##### Records #####
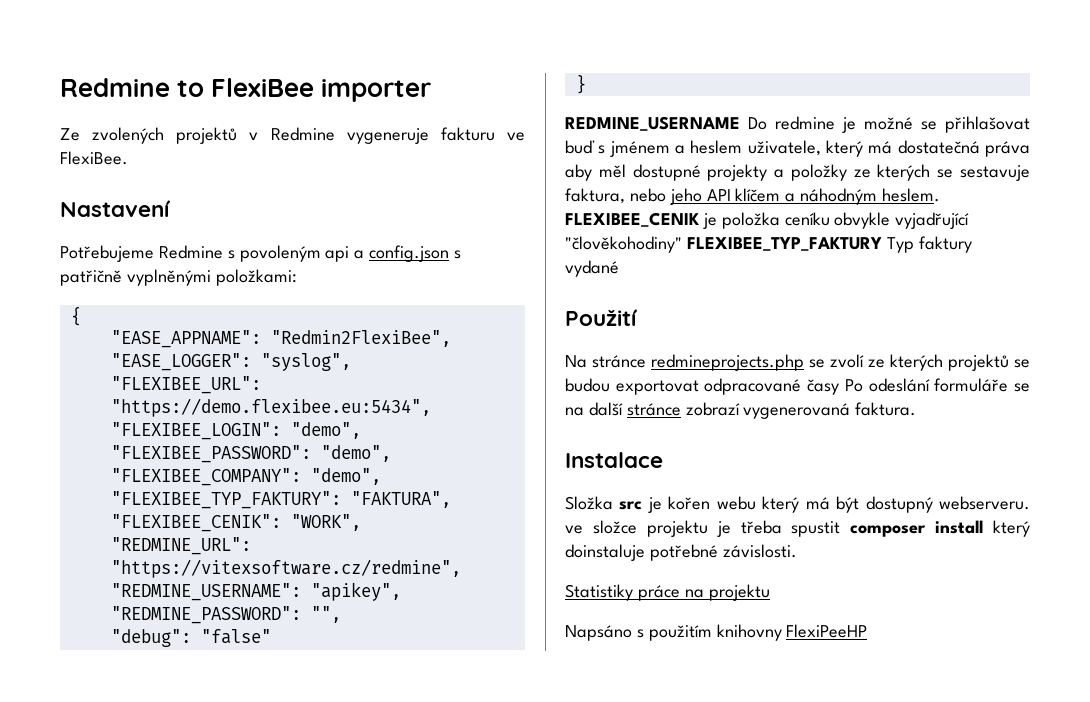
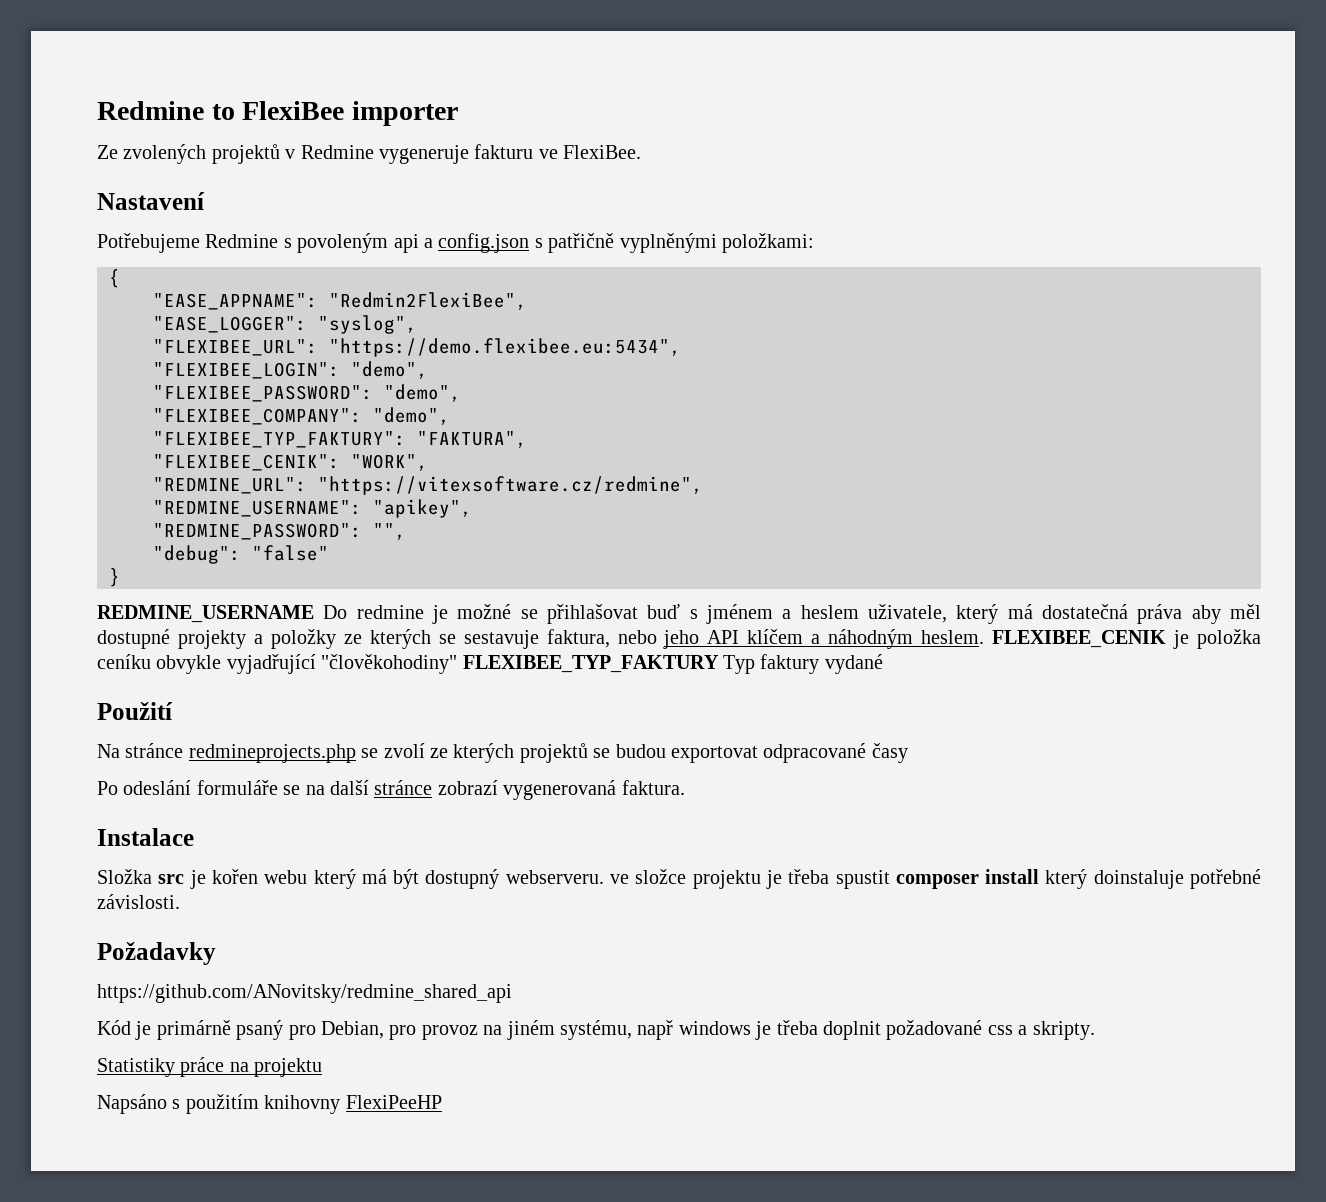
(840, 387) none -> (908, 753) //
(797, 551) none -> [97,942,216,965] [97,984,512,1003] [97,1020,1095,1040] // Požadavky // https://github.com/ANovitsky/redmine_shared_api // Kód je primárně psaný pro Debian, pro provoz na jiném systému, např windows je třeba doplnit požadované css a skripty.

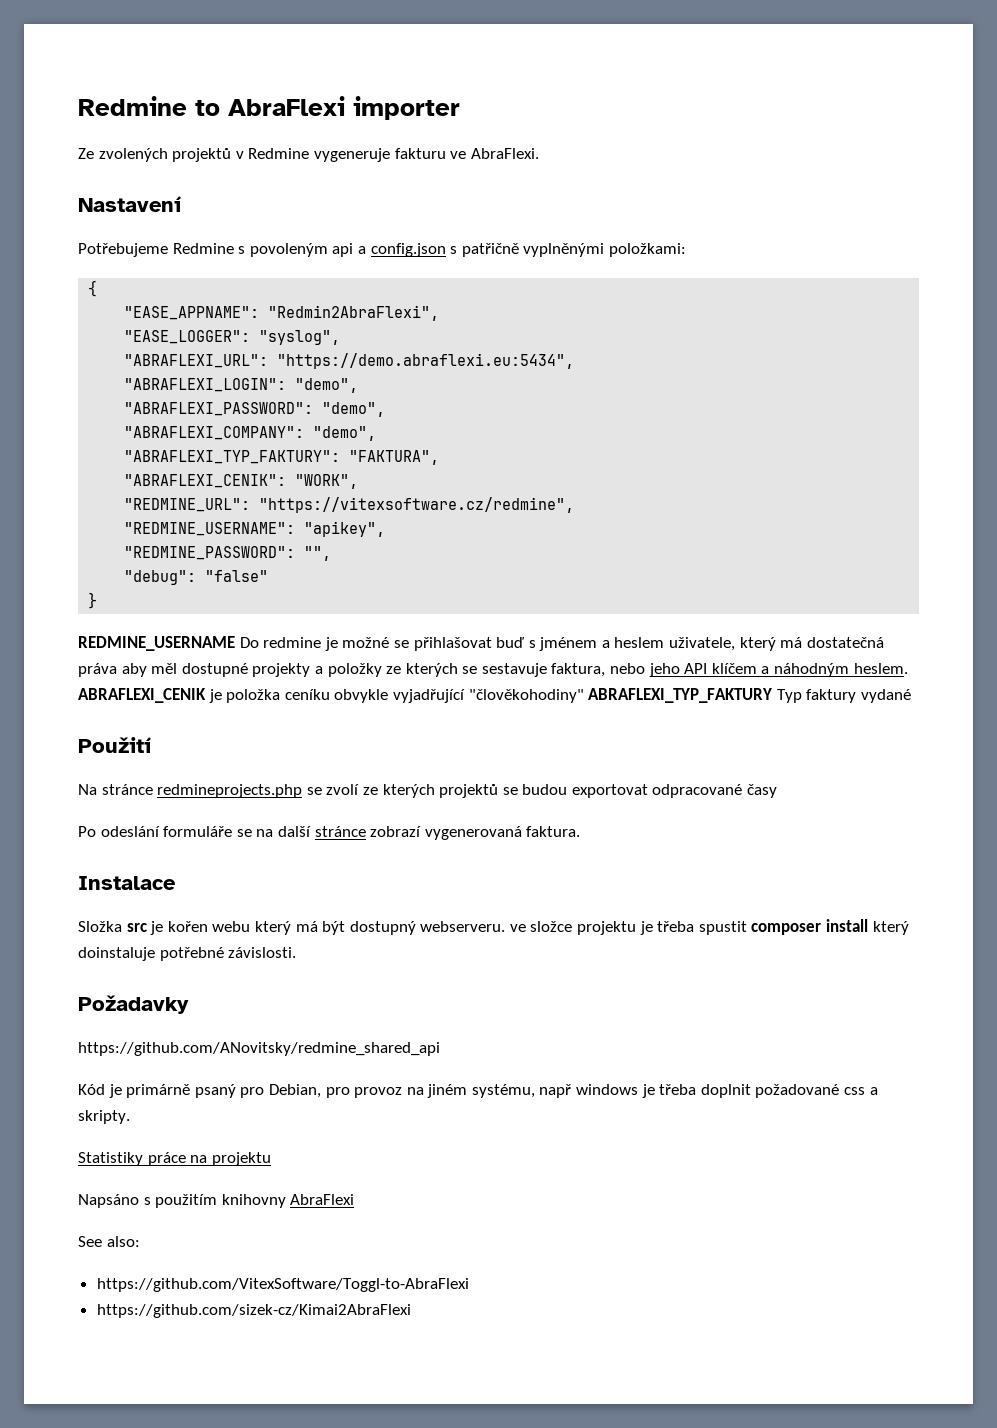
[242,101,345,120] FlexiBee -> [228,96,345,116] AbraFlexi
[563,145,642,159] FlexiBee. -> [470,148,539,159] AbraFlexi.
[329,292,527,310] "Redmin2FlexiBee", -> [268,305,440,321] "Redmin2AbraFlexi",
[153,338,681,357] [153,361,428,379] [153,384,461,402] [153,407,450,425] [153,431,406,448] "FLEXIBEE_URL": "https://demo.flexibee.eu:5434", // "FLEXIBEE_LOGIN": "demo", // "FLEXIBEE_PASSWORD": "demo", // "FLEXIBEE_COMPANY": "demo", // "FLEXIBEE_TYP_FAKTURY": -> [124,353,575,369] [124,378,359,393] [124,402,386,417] [124,426,377,441] [124,450,341,464] "ABRAFLEXI_URL": "https://demo.abraflexi.eu:5434", // "ABRAFLEXI_LOGIN": "demo", // "ABRAFLEXI_PASSWORD": "demo", // "ABRAFLEXI_COMPANY": "demo", // "ABRAFLEXI_TYP_FAKTURY":
[153,454,340,471] "FLEXIBEE_CENIK": -> [124,474,287,488] "ABRAFLEXI_CENIK":
[992,630,1167,648] FLEXIBEE_CENIK -> [78,688,206,703] ABRAFLEXI_CENIK
[462,655,719,673] FLEXIBEE_TYP_FAKTURY -> [588,688,773,703] ABRAFLEXI_TYP_FAKTURY
[345,1095,442,1109] FlexiPeeHP -> [290,1194,355,1205] [78,1236,140,1247] [96,1278,469,1292] [96,1304,411,1318] AbraFlexi // See also: // https://github.com/VitexSoftware/Toggl-to-AbraFlexi // https://github.com/sizek-cz/Kimai2AbraFlexi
#####
**Problem details:**
Generate a word-for-word copy of the preceding records, excluding all pictures.

**Your solution:**
(840, 387) none -> (908, 753) //
(797, 551) none -> [97,942,216,965] [97,984,512,1003] [97,1020,1095,1040] // Požadavky // https://github.com/ANovitsky/redmine_shared_api // Kód je primárně psaný pro Debian, pro provoz na jiném systému, např windows je třeba doplnit požadované css a skripty.

[242,101,345,120] FlexiBee -> [228,96,345,116] AbraFlexi
[563,145,642,159] FlexiBee. -> [470,148,539,159] AbraFlexi.
[329,292,527,310] "Redmin2FlexiBee", -> [268,305,440,321] "Redmin2AbraFlexi",
[153,338,681,357] [153,361,428,379] [153,384,461,402] [153,407,450,425] [153,431,406,448] "FLEXIBEE_URL": "https://demo.flexibee.eu:5434", // "FLEXIBEE_LOGIN": "demo", // "FLEXIBEE_PASSWORD": "demo", // "FLEXIBEE_COMPANY": "demo", // "FLEXIBEE_TYP_FAKTURY": -> [124,353,575,369] [124,378,359,393] [124,402,386,417] [124,426,377,441] [124,450,341,464] "ABRAFLEXI_URL": "https://demo.abraflexi.eu:5434", // "ABRAFLEXI_LOGIN": "demo", // "ABRAFLEXI_PASSWORD": "demo", // "ABRAFLEXI_COMPANY": "demo", // "ABRAFLEXI_TYP_FAKTURY":
[153,454,340,471] "FLEXIBEE_CENIK": -> [124,474,287,488] "ABRAFLEXI_CENIK":
[992,630,1167,648] FLEXIBEE_CENIK -> [78,688,206,703] ABRAFLEXI_CENIK
[462,655,719,673] FLEXIBEE_TYP_FAKTURY -> [588,688,773,703] ABRAFLEXI_TYP_FAKTURY
[345,1095,442,1109] FlexiPeeHP -> [290,1194,355,1205] [78,1236,140,1247] [96,1278,469,1292] [96,1304,411,1318] AbraFlexi // See also: // https://github.com/VitexSoftware/Toggl-to-AbraFlexi // https://github.com/sizek-cz/Kimai2AbraFlexi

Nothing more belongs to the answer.